Again, this relies on the team doing a massive and probably infeasible
amount of work to create a perfectly accurate simulation, and if they
did what would be the point? We already have plenty of humans.

> Whatever advantages they have will only be those you have given them,
> probably including speed and moderately fine-grained self-awareness
> (or you having moderately fine-grained awareness of them).

/You cannot predict the high-level consequences of giving people new
low-level capabilities/. It's impossible to fully predict this with a
transparent design, never mind an opaque 'neuromorphic' one. This is
the same kind of problem as trying to predict the social consequences
of a radical new technology, but ten times harder (at least) because
your built in human-modelling intuitions have gone from making helpful
suggestions to telling you subtle lies.

> Predicting approximately what new capabilities a human will have
> when you make a small change to their neurological hardware can be
> difficult or easy depending on how well you understand what you are
> doing,

This is another of those statements that sounds fine in isolation.
The key qualifier determining the practicality of the idea is how
difficult it is for humans to acquire the 'understanding of what
they are doing' (and from a Singularity strategy point of view how
likely it is that they will do so before actually building the AGI;
project deadlines have a way of trampling on abstract concerns).
What understanding I have of human brain simulation suggests that
acquiring the desired level of understanding will be really, really
hard, and probably intractable without a lot of sophisticated
tools that might need infrahuman AGI themselves.

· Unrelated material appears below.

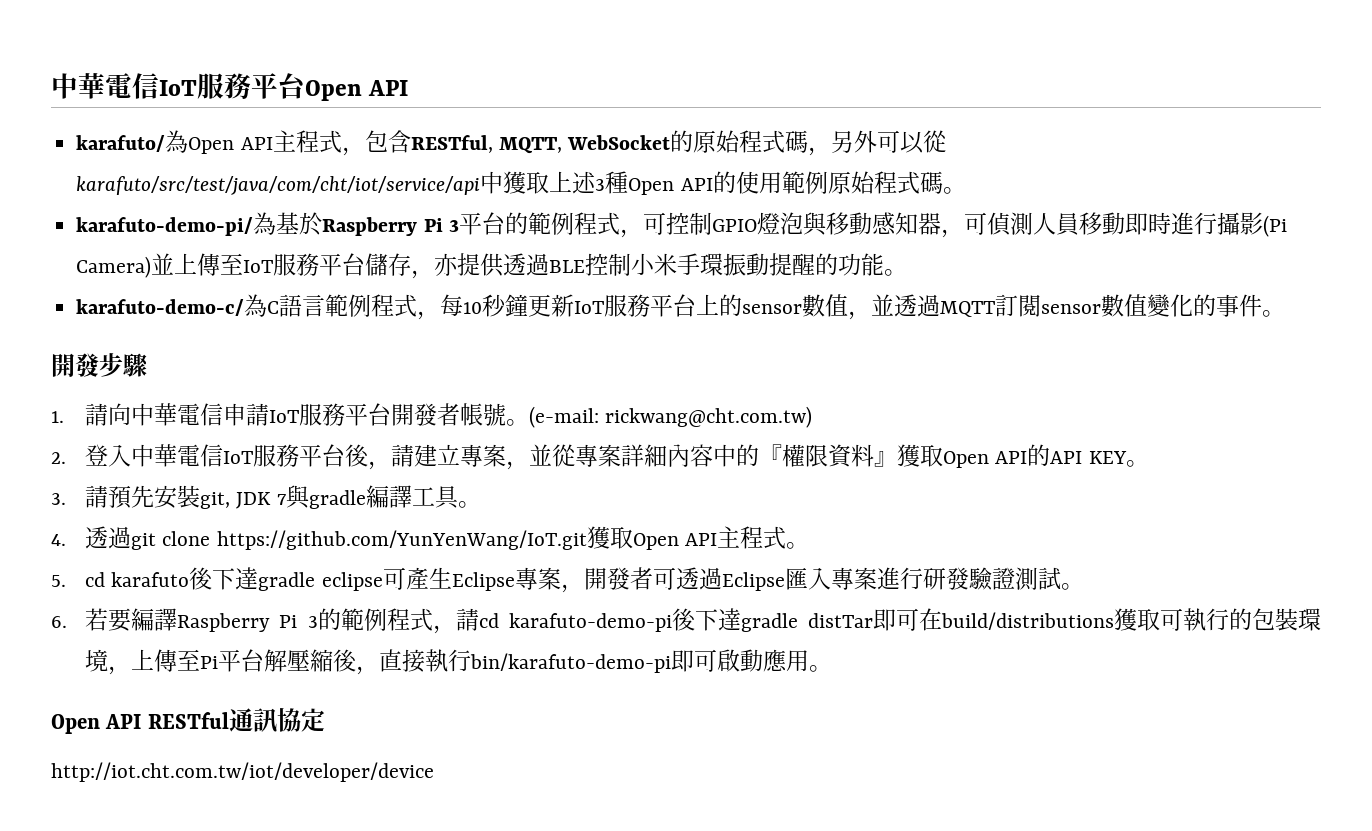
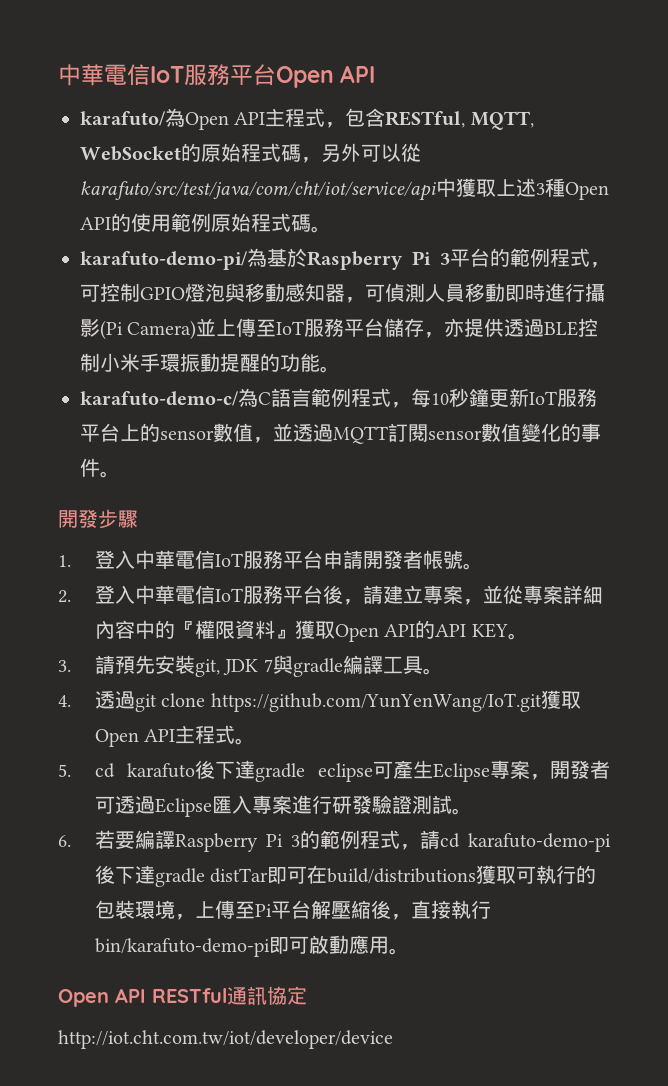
[85,403,392,426] 請向中華電信申請IoT服務平台 -> [94,550,363,569] 登入中華電信IoT服務平台申請
[529,406,813,428] (e-mail: rickwang@cht.com.tw) -> (483, 566) none

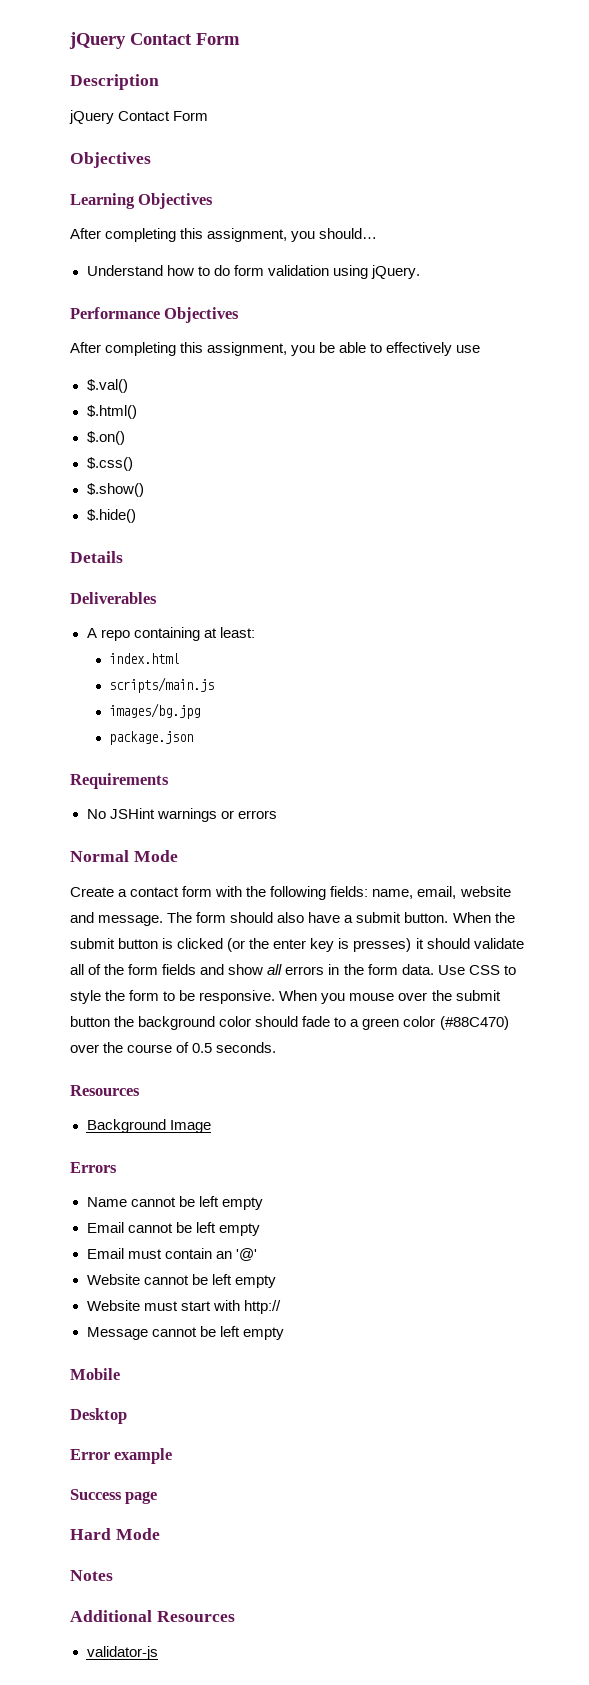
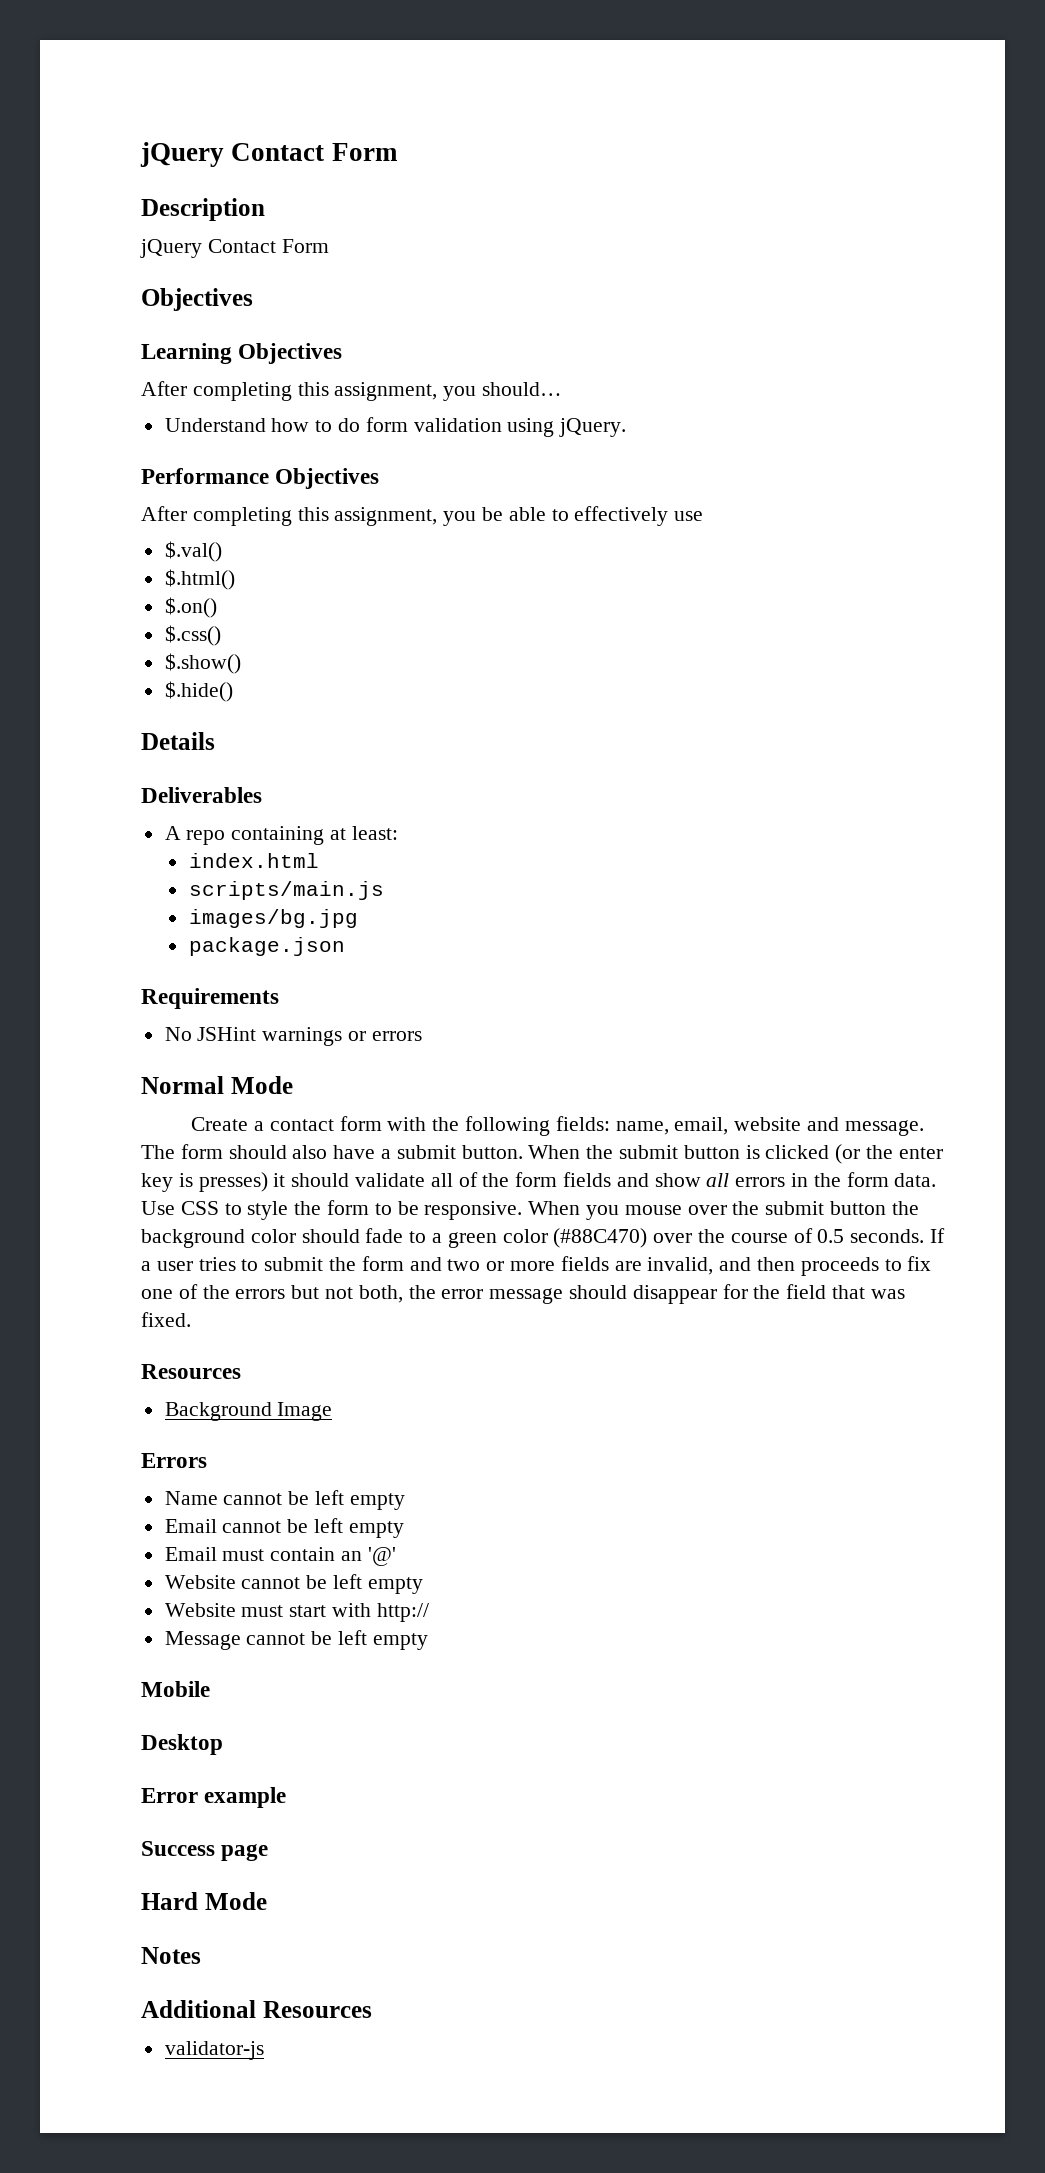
(277, 1047) none -> [930,1228,946,1243] [141,1256,932,1276] [141,1284,905,1304] [141,1312,191,1327] If a user tries to submit the form and two or more fields are invalid, and then proceeds to fix one of the errors but not both, the error message should disappear for the field that was fixed.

You can't gloss
over comprehension challenges like this the way you can gloss over
engineering challenges by saying 'well, the laws of physics permit

> but small changes, that is, changes of magnitude comparable to the
> range of variation among the human baseline population will never
> create large and novel transhuman abilities, but lots

This only holds if you vary the simulation parameters along dimensions
that mimic human genetic variability. There are lots of ways to
slightly alter a brain simulator that are very hard or even literally
impossible for natural selection to replicate, most of which will
probably produce very-hard-to-predict results and any of which could
produce transhuman abilities (possibly coupled with motivation drift)
that take us back to an Unfriendly seed AI situation. This is one of
the few areas where the 'Complex Systems' crowd actually have a
point, and that point is that it's just not safe to play with this

>>> It should also be possible to ensure a human-like enough goal system
>>> that you can understand its motivation prior to recursive
>>> self-improvement.
>> Where is this 'should' coming from?
> The "should" comes from the fact that the whole venture of attempting to
> build an organization to create a Friendly AI presupposed the solution to
> the problem of friendly human assistant has been solved

This statement is simply wrong. It is perfectly possible to produce a
solution to the FAI specifying an arbitrary non-human-like seed AI
architecture without ever having the ability to specify a 'friendly
neuromorphic AI'; the latter requires the solution of numerous hard
challenges that aren't required for the former. This is the strategy
that the SIAI is taking, for all the reasons stated above and more.

Aside from that, the fact that we want to solve the problem and are
trying hard to do so does not mean that it 'should' be solvable. The
universes is not required to accommodate our notions of desirability.

> What is the difference between trusting a human derived AI and
> trusting a human. Either can be understood equally well by reading
> what they say, talking to them, etc.

Humans deceive humans on a massive scale every day, sometimes hiding
the most malign intentions and actions for decades, and that's with
our innate ability to model other (human) minds working at peak
effectiveness, something which drops off sharply as the cognitive
architecture of the target begins to deviate from our own. We have
a hard enough time predicting how humans from other cultures will
behave, never mind minds with a different physical substrate,
sensorium and cognitive architecture (even if their motivational
mechanisms and broad capabilities are human-like). Regardless, I for
one would like a solution more reliable than the baseline human
ability to detect deceit.

>> Trying to prevent an AGI from self-modifying is the classic 'adversarial
>> swamp' situation that CFAI correctly characterises as hopeless.
> You shouldn't try to prevent a non-human AGI from self-modifying, but
> adversarial swamps involving humans are NOT intractible, not to mention
> that you can still influence the human's preferences a LOT with simulate
> chemistry and total control of their environment.

I rather doubt that messing with the uploaded human's simulated brain
chemistry mind is going to engender trust; in fact it seems more likely
to me that you'd introduce subtle psychosis (though the actual answer
to this requires a detailed model of human personality fragility under
fine brain modification, which we don't have and won't have without a
lot of research).

> I don't think this is as severe as the adversarial situation currently
> existing between SIAI and other AI development teams from whom SIAI
> withholds information.

Firstly, you've jumped into an entirely different argument. Information
sharing between teams of human developers has little or nothing to do
with a programmer trying to frustrate an AGI's attempts to self-modify.
Secondly, the majority of AGI projects are withholding key information.
Many have published a lot less information than the SIAI has. I don't
see how you can reasonably criticise the SIAI for this without
criticising virtually every AGI researcher on this mailing list.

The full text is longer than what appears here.